BEGIN SUPPLIED DATA
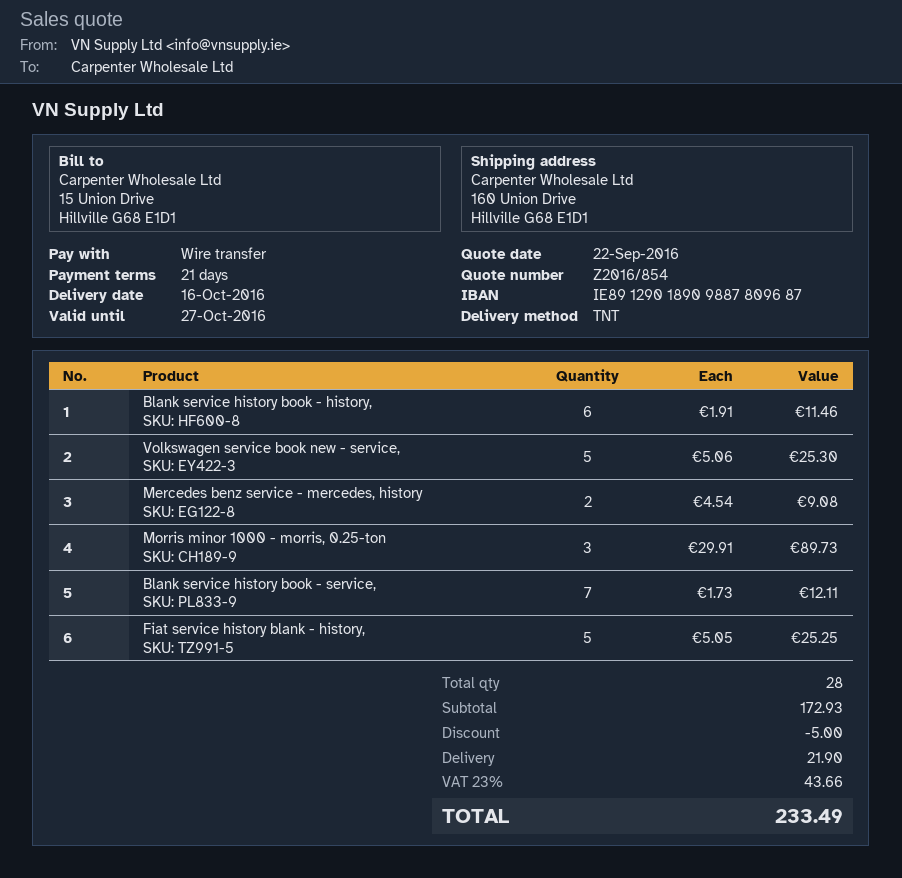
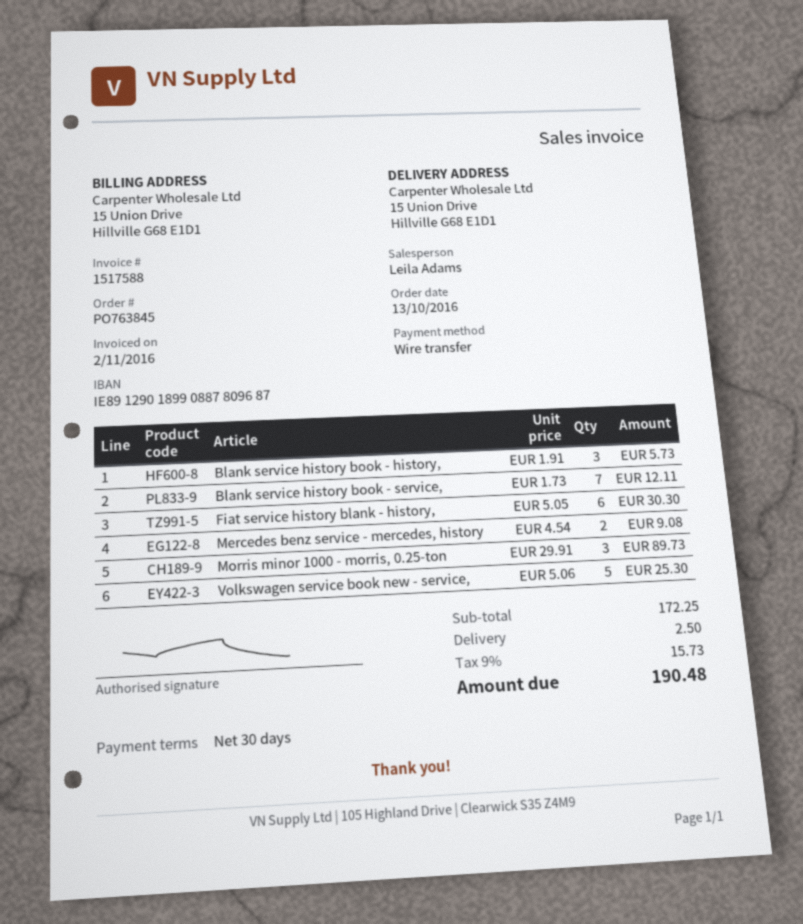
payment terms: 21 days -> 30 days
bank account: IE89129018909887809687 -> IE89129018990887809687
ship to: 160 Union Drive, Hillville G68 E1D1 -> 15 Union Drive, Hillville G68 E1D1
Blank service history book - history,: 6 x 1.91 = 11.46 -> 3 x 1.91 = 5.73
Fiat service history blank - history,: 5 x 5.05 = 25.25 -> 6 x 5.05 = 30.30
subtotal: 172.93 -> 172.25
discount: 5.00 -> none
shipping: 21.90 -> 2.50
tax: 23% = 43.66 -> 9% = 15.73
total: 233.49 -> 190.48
END SUPPLIED DATA
BEGIN SUPPLIED DATA
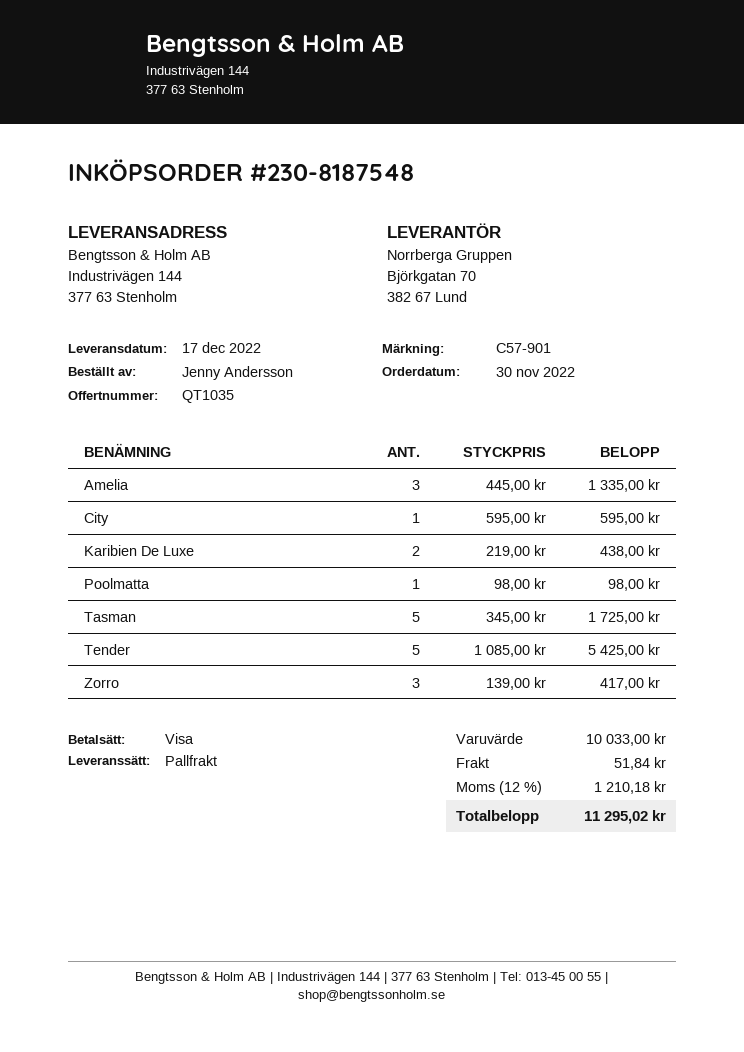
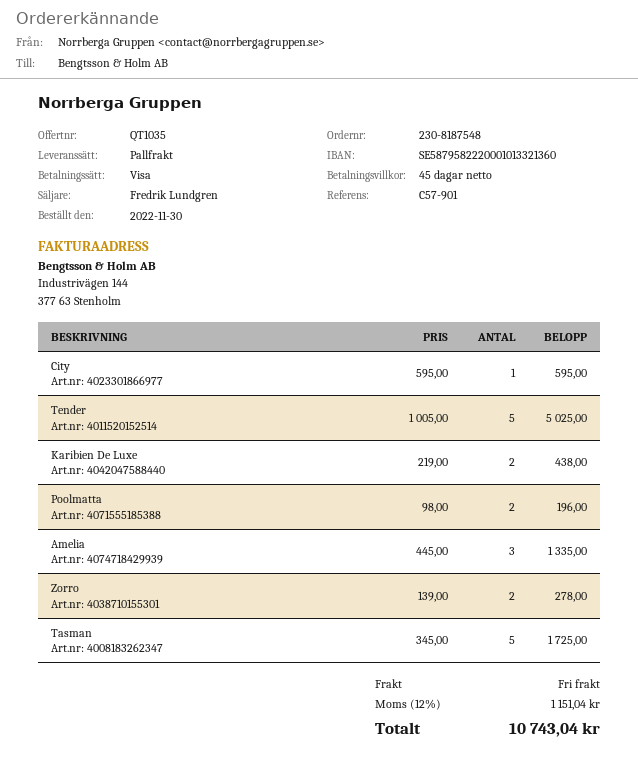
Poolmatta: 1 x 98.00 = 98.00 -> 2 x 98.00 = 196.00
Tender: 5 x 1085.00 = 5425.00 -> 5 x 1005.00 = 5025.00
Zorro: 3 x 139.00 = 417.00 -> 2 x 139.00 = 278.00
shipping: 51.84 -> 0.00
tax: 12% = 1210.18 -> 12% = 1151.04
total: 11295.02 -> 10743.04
END SUPPLIED DATA
# EXERCISE OBJECTIVE
The expected output is exactly the lines of the listing above between the line holding "shipping: 51.84 -> 0.00" and the line holding "total: 11295.02 -> 10743.04", inclusive.

# SOLUTION TO THIS PROBLEM
shipping: 51.84 -> 0.00
tax: 12% = 1210.18 -> 12% = 1151.04
total: 11295.02 -> 10743.04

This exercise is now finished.